PROBLEM TO SOLVE: As you reproduce every line below, keep it exactly as written and leave out the images.

——————————

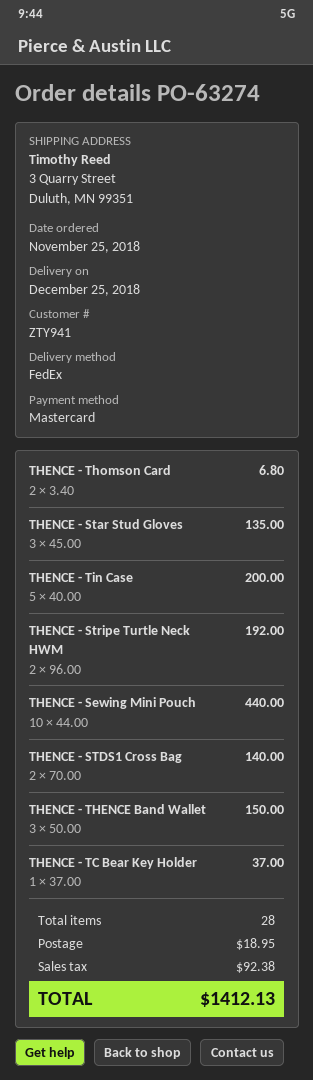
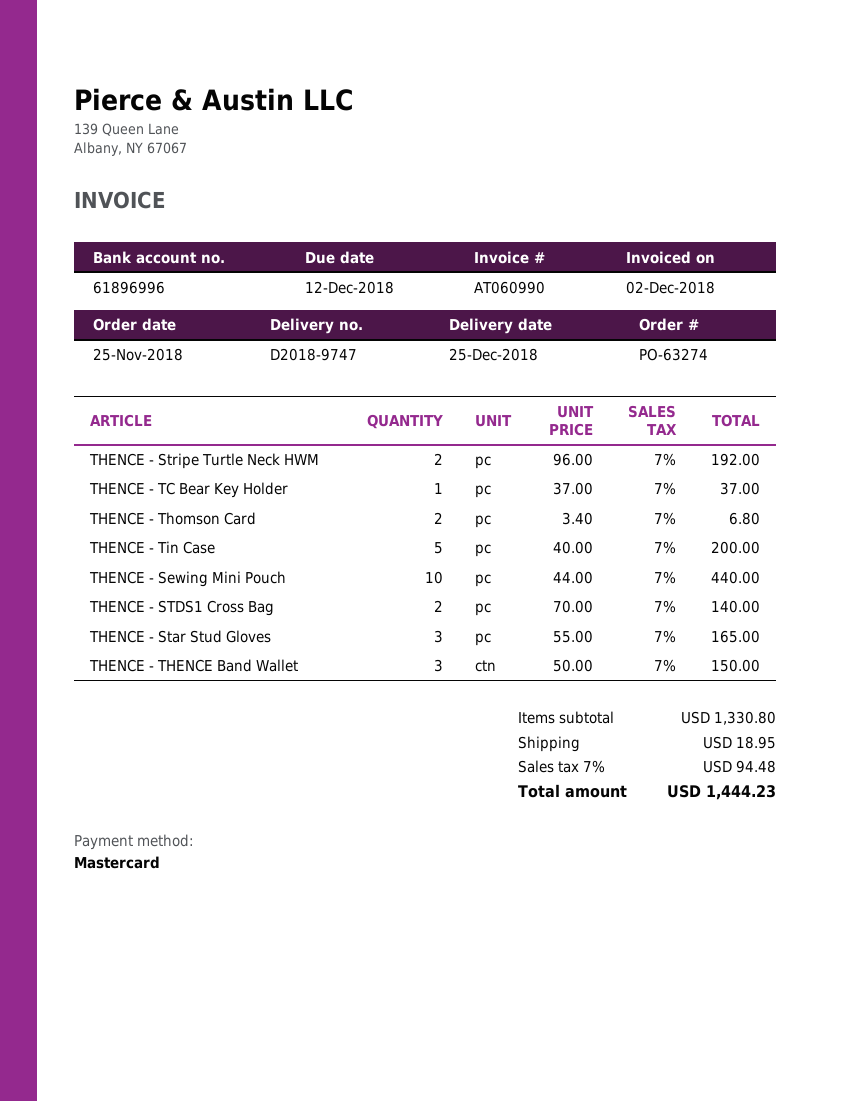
THENCE - Star Stud Gloves: 3 x 45.00 = 135.00 -> 3 x 55.00 = 165.00
tax: 92.38 -> 94.48
total: 1412.13 -> 1444.23

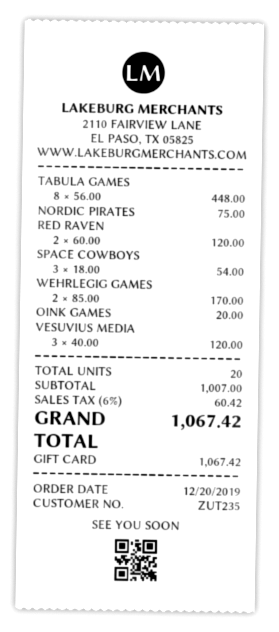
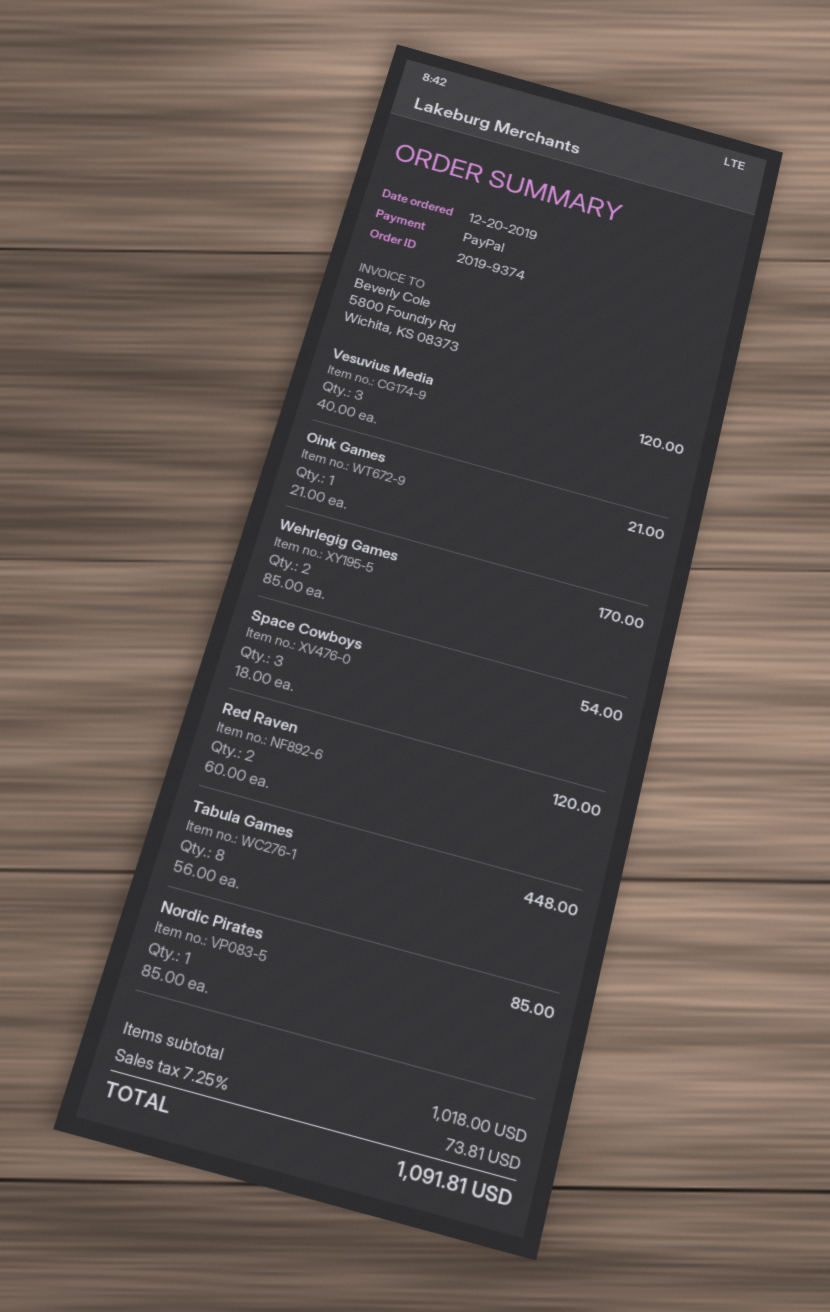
payment method: gift card -> PayPal
NORDIC PIRATES: 1 x 75.00 = 75.00 -> 1 x 85.00 = 85.00
OINK GAMES: 1 x 20.00 = 20.00 -> 1 x 21.00 = 21.00
subtotal: 1007.00 -> 1018.00
tax: 6% = 60.42 -> 7.25% = 73.81
total: 1067.42 -> 1091.81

——————————

RESPONSE:
THENCE - Star Stud Gloves: 3 x 45.00 = 135.00 -> 3 x 55.00 = 165.00
tax: 92.38 -> 94.48
total: 1412.13 -> 1444.23

payment method: gift card -> PayPal
NORDIC PIRATES: 1 x 75.00 = 75.00 -> 1 x 85.00 = 85.00
OINK GAMES: 1 x 20.00 = 20.00 -> 1 x 21.00 = 21.00
subtotal: 1007.00 -> 1018.00
tax: 6% = 60.42 -> 7.25% = 73.81
total: 1067.42 -> 1091.81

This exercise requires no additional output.